Kimmel’s social media post didn’t give any hint about how he would treat his suspension when it came time for the broadcast, but he clearly landed in the right place when all was said and done. And he talked a lot about the dangers that were ahead of us, describing how Stephen Colbert had been pushed out at CBS and showed a screenshot of an old Trump tweet explaining that Jimmy Fallon and Seth Meyers at NBC would be next. In case you forgot, Trump wrote that Kimmel was “next” back in July after CBS said it wouldn’t be renewing Colbert’s contract in the spring.
Kimmel stuck the landing
Arguably, the most important aspect of Kimmel’s monologue was that it ended with the same tone as other segments from the comedian in recent years. Which is to say that it was irreverent and made fun of Trump’s most idiotic comments from recent days. Kimmel played a montage of Trump’s press conference from Monday, where he repeatedly told Americans not to take Tylenol and poked fun at the president’s unhinged comments at the United Nations on Tuesday.

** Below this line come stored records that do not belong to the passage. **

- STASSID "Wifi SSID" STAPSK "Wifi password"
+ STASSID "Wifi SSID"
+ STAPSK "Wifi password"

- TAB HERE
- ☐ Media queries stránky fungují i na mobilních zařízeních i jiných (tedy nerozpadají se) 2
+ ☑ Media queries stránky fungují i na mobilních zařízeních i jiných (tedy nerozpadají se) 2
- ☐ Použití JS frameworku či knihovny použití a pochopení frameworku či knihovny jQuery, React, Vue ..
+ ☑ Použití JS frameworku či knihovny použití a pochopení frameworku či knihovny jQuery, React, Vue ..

Kimmel also had Robert DeNiro appear for a segment where the legendary actor played the FCC chairman. DeNiro adopted the mob-boss swagger that we’ve seen him play in countless movies, and it worked exactly like you’d expect. It wasn’t the funniest thing in the world, but it landed a few punches and succeeded at eliciting some chuckles. That’s what late-night TV comedy has been about since its inception, and Kimmel made it clear that he would keep doing what he does best as long as ABC would let him.
Whether Trump and Carr let him keep at it is another matter. Because this obviously isn’t the end of Kimmel’s battle with censorship, as far as Trump is concerned. The president will continue to harass media companies until they’re sufficiently deferential. And there are no guarantees that Disney will stand up to Trump if push comes to shove in the future.

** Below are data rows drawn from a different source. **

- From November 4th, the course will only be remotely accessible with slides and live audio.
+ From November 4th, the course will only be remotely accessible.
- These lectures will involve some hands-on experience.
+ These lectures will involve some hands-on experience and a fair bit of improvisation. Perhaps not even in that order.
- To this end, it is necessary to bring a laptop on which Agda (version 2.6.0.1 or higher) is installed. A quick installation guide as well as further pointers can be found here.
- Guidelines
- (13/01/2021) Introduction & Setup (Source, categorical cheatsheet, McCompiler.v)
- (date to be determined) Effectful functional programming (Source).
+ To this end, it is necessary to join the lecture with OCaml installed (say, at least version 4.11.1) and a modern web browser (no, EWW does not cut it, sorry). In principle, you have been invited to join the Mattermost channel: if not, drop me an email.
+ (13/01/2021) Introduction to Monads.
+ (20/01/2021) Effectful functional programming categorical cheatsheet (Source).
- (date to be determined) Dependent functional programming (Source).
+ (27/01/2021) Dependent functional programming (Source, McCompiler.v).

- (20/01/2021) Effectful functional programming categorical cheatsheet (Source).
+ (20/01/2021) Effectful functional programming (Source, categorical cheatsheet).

The Disney boycott and speech in America
At one point, Kimmel made a joke about something Disney was making him read to be allowed back on the air. He pulled out a sheet of paper and told people how to reactivate their Disney+ and Hulu accounts. And while it was clearly a joke, there was probably a lot of truth to what Kimmel was suggesting. Disney almost certainly saw the calls for boycotts and cancellations, as Gizmodo’s comment sections were filled with them. And it seems like a substantial number of people really did make good on the threats to cancel.
Without that massive public pressure, it seems very likely that Disney would’ve pulled the plug on Kimmel for good. Unfortunately, most people who make media aren’t quite as high-profile as Kimmel. And when folks like Rumeysa Ozturk get locked up for simply co-writing an op-ed about human rights, there’s no streaming service we can cancel to show our support.
But we have to take the wins where we get them. And while we don’t know what tomorrow holds, at least Kimmel got a national audience to make his case directly to the American people.
“Look, I never imagined I would be in a situation like this. I barely paid attention in school,” Kimmel said to laughs Tuesday night. “But one thing I did learn from Lenny Bruce and George Carlin and Howard Stern is that a government threat to silence a comedian the president doesn’t like is anti-American.”